→ Your instructions: Each line from the one holding "[51,385,223,508] [image] ->" to the end of the listing below must be given again exactly as it appears.

:: Recorded data

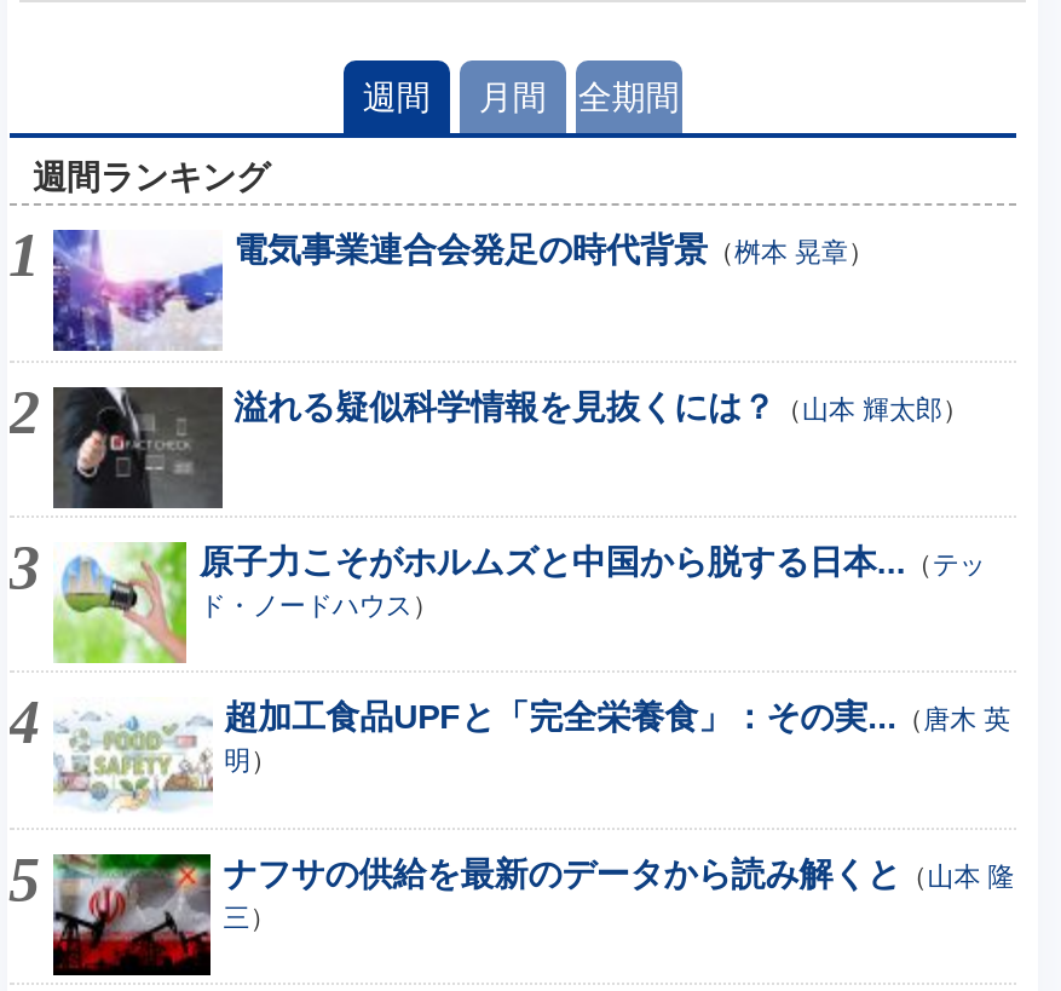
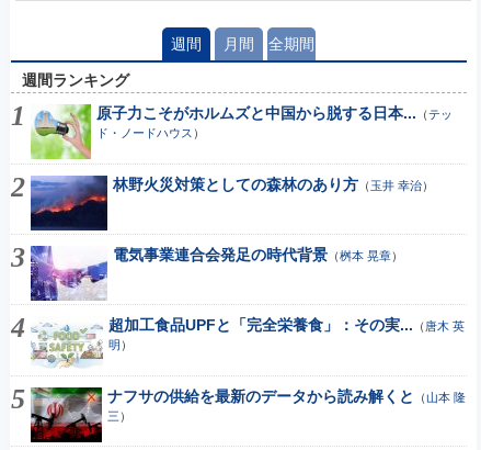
moved [51,227,875,353] -> [30,246,403,302]: [image] | 電気事業連合会発足の時代背景（桝本 晃章）
[51,385,223,508] [image] -> [30,175,107,230] [image]
[233,386,969,425] 溢れる疑似科学情報を見抜くには？（山本 輝太郎） -> none
moved [12,540,986,668] -> [12,103,453,161]: [image] | 原子力こそがホルムズと中国から脱する日本...（テッ | ド・ノードハウス）
none -> [112,175,433,193] 林野火災対策としての森林のあり方（玉井 幸治）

::::

→ Result:
[51,385,223,508] [image] -> [30,175,107,230] [image]
[233,386,969,425] 溢れる疑似科学情報を見抜くには？（山本 輝太郎） -> none
moved [12,540,986,668] -> [12,103,453,161]: [image] | 原子力こそがホルムズと中国から脱する日本...（テッ | ド・ノードハウス）
none -> [112,175,433,193] 林野火災対策としての森林のあり方（玉井 幸治）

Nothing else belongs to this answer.